どこの組織にもいるでしょう、なんだか大した実績がないくせに存在感だけあるやつ。
まさに彼はそういうタイプに見えてきます。これだけ実績がないのに、話題になり続けているのは、ある意味、希有な「才能」とさえいえるのかもしれません。
そう、アプレンティスの司会者であり、プロレス団体WWEの対決で、世論を盛り上げる、まさに「劇場型手法」のみが通用している唯一の事例、といっていいでしょう。
「場を盛り上げる才能がある」ことだけはわかった
それは、先日の議会演説でも見ることができました。
イエメンの特殊作戦で、シールズ(海軍特殊部隊)の夫を亡くした、キャリエン・コーエン氏に向かい、「あなたの夫は国家の英雄であり、その業績は永遠だ」と突如盛り上げ、聴衆の喝采を一斉に彼女に向け……まさにスタンディングオベーションの嵐……そしてキャリエンのほおからは涙が……この手法こそWWEで培った技にほかなりません。誤解のないように申し添えますが、私は彼女の夫であるウィリアム・コーエン氏の実績が大したことないとかは一言も言っていません。ただ、あのシーンを生み出せる、トランプ大統領の「劇場」を作り出す才能について、すごいものがある、と言っているのです。
仄聞するところでは、キャリエンもウィリアムの父親もこの作戦にはさまざまな疑問を持っており、そもそもトランプの招待を断っていたようです。しかし、これを口説いたのが、どうやらイヴァンカらしいのです。この演出の裏にはやはりイヴァンカがいた、という話になるわけで、これを「トランプ家族ぐるみ劇場」と言わずして何というのでしょうか!?
こうなってくると、人気TV番組アプレンティスで見せたような「大衆誘導型の司会をして、場を盛り上げる才能があることは、もうよくわかりましたよ。あとはちゃんと実績を上げてくださいね」というのが、多くのアメリカ人の偽らざる心境なのではないでしょうか。

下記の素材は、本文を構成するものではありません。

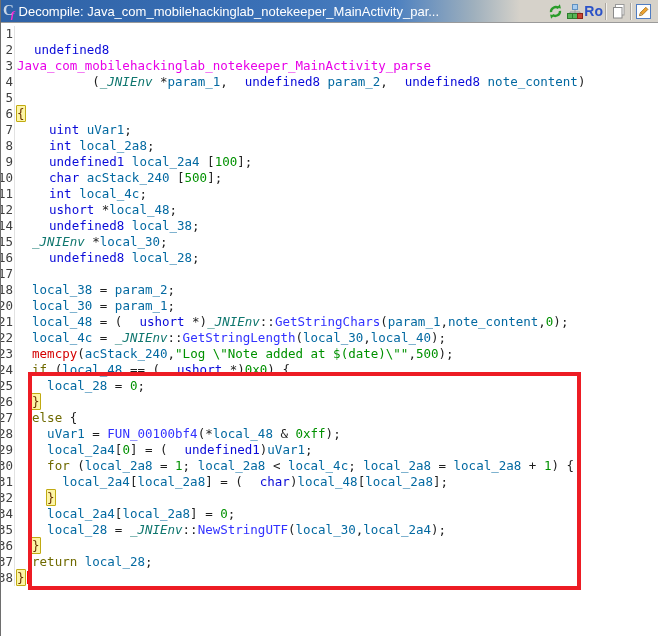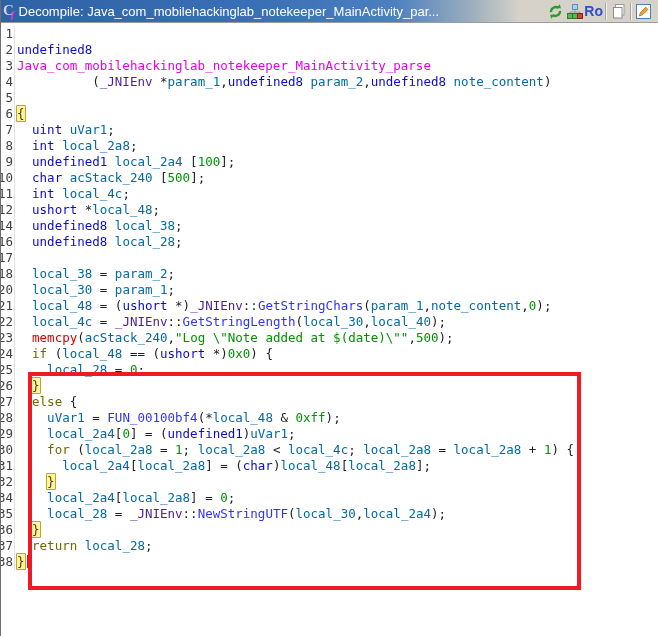"undefined8" .tk-ty { margin-left: none -> 17px }
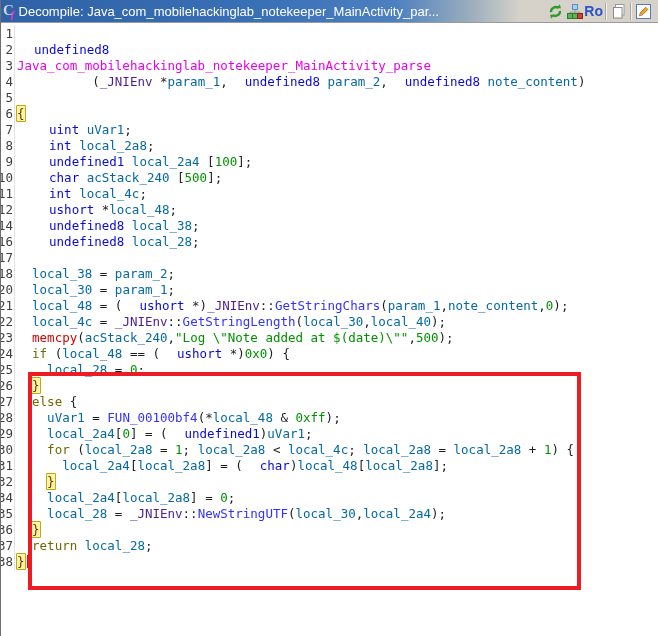"_JNIEnv" .tk-cl { color: #4c1d95 -> #0f766e; font-style: none -> italic }
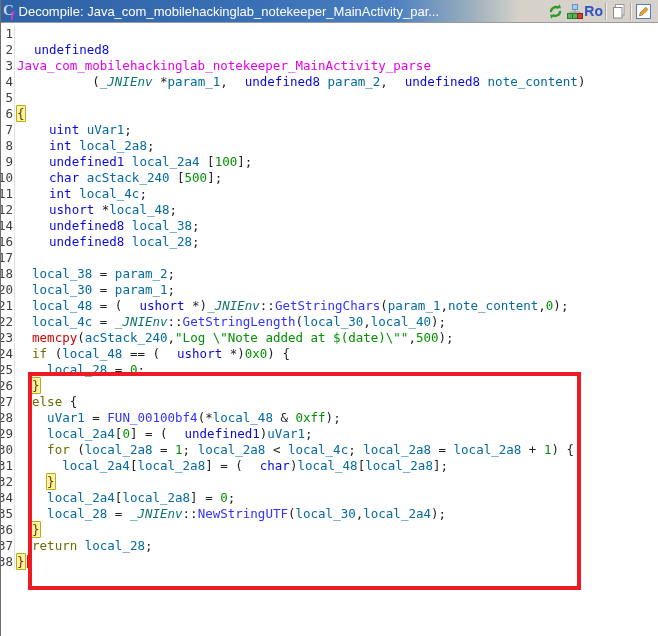"15" div.code-line { html: none -> <div><span>15</span><span><span> </span><span>_JNIEnv</span><span> *</span><span>local_30</span><span>;</span></span></div> }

かんべえ先生もご指摘のように、こうなると外交面での実績はトランプの支持者層にはまったく評価されないでしょうから、外交面で一発逆転を狙う、というわけにはいかず、地道に国内で実績を積み上げるという、どうもあまり彼に向いていない作業が続くのではないでしょうかね。
個人的には今後の展開に期待しつつも、このまま終わってしまうのではないか、という危惧をもっているのも確かです。つまらない「アメリカの危機」を引き起こさないことだけを、切に願います。